▶ **Work instruction**: All lines in the records below with the word "descending" must be returned.

Listed entries Block Start

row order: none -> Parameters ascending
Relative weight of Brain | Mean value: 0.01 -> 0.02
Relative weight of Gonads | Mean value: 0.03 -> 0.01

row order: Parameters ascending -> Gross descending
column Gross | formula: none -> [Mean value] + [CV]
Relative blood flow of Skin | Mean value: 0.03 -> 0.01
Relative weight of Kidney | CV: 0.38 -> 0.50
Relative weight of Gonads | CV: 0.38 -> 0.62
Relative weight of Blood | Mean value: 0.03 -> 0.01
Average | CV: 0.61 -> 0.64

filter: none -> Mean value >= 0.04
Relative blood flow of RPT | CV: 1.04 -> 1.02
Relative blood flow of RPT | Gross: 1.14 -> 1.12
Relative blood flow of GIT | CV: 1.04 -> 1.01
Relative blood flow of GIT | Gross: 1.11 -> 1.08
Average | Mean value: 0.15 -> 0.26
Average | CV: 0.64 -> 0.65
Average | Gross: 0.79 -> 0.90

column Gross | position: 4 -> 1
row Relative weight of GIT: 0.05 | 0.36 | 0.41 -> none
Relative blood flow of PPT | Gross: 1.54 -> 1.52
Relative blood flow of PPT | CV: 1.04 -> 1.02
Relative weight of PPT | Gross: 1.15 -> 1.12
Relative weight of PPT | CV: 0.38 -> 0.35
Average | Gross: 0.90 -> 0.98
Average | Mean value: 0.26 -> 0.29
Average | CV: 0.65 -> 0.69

Listed entries Block End
Listed entries Block Start

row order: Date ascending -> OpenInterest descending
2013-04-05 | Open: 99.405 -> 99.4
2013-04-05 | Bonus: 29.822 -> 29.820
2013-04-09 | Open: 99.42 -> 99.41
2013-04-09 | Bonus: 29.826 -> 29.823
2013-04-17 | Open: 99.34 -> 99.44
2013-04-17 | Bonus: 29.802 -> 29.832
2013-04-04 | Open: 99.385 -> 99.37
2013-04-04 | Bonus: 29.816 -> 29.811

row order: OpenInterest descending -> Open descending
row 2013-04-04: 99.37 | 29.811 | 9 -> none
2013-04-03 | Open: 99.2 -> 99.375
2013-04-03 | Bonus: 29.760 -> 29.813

Listed entries Block End
Listed entries Block Start

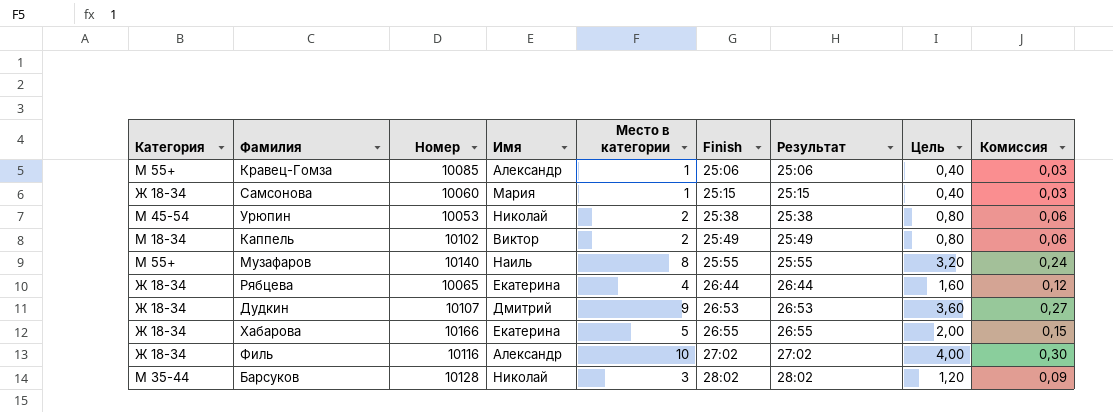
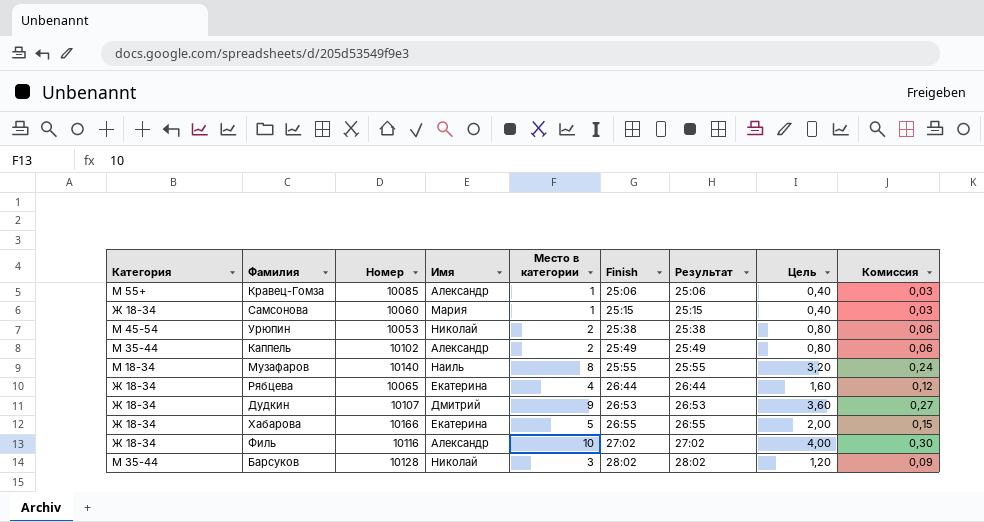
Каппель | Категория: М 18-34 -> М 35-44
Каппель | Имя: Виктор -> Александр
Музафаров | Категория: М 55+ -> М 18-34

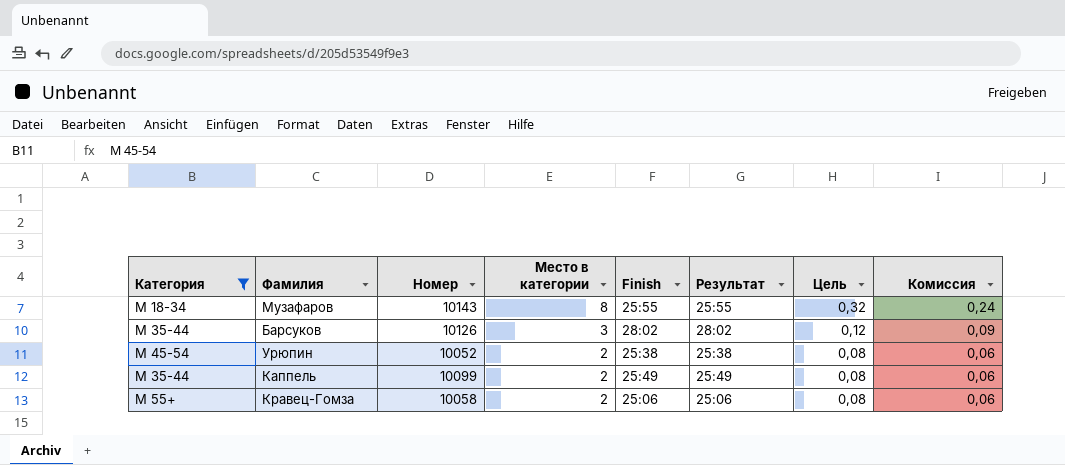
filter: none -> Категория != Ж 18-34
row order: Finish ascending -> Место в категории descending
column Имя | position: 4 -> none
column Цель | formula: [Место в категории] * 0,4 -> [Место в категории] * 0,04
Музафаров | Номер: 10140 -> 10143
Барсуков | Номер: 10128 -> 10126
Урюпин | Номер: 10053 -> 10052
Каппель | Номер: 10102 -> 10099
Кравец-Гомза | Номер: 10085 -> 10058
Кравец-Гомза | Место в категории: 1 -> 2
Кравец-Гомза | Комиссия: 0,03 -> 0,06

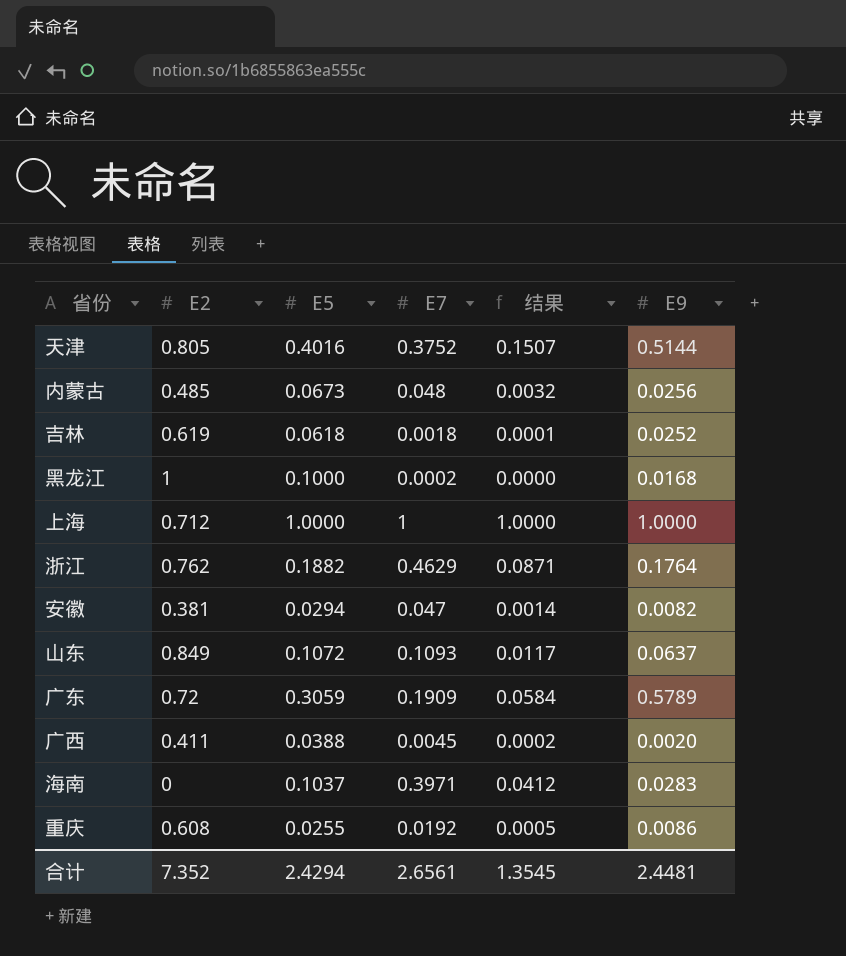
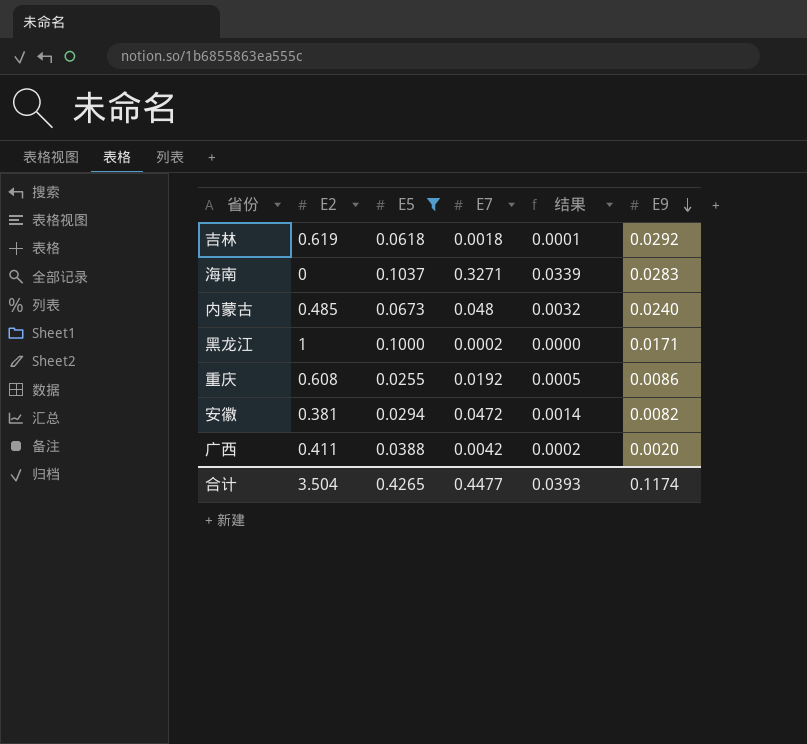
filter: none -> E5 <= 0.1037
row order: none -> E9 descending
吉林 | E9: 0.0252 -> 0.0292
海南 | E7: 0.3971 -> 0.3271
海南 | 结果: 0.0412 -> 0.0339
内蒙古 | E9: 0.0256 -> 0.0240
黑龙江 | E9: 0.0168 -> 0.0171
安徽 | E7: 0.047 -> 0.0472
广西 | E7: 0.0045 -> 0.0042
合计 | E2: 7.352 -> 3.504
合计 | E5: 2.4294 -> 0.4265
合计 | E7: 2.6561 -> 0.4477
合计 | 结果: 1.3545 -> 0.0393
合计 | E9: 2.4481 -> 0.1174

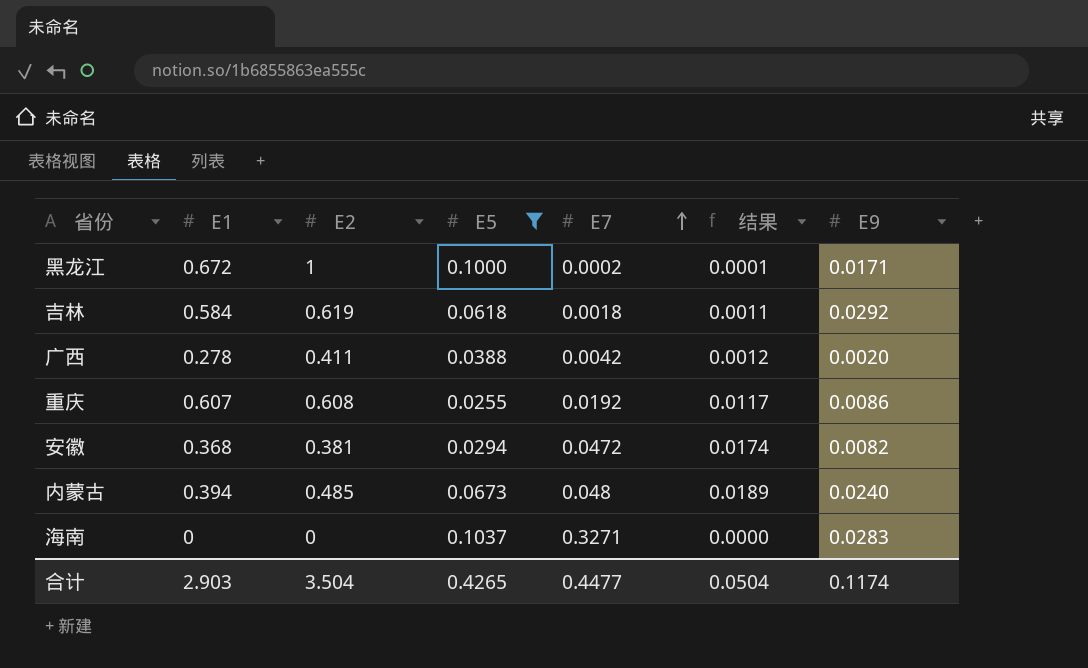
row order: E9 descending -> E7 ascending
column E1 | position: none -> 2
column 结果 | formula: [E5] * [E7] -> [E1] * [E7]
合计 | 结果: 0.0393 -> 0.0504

Listed entries Block End

▶ **Written response**:
row order: Parameters ascending -> Gross descending
row order: Date ascending -> OpenInterest descending
row order: OpenInterest descending -> Open descending
row order: Finish ascending -> Место в категории descending
row order: none -> E9 descending
row order: E9 descending -> E7 ascending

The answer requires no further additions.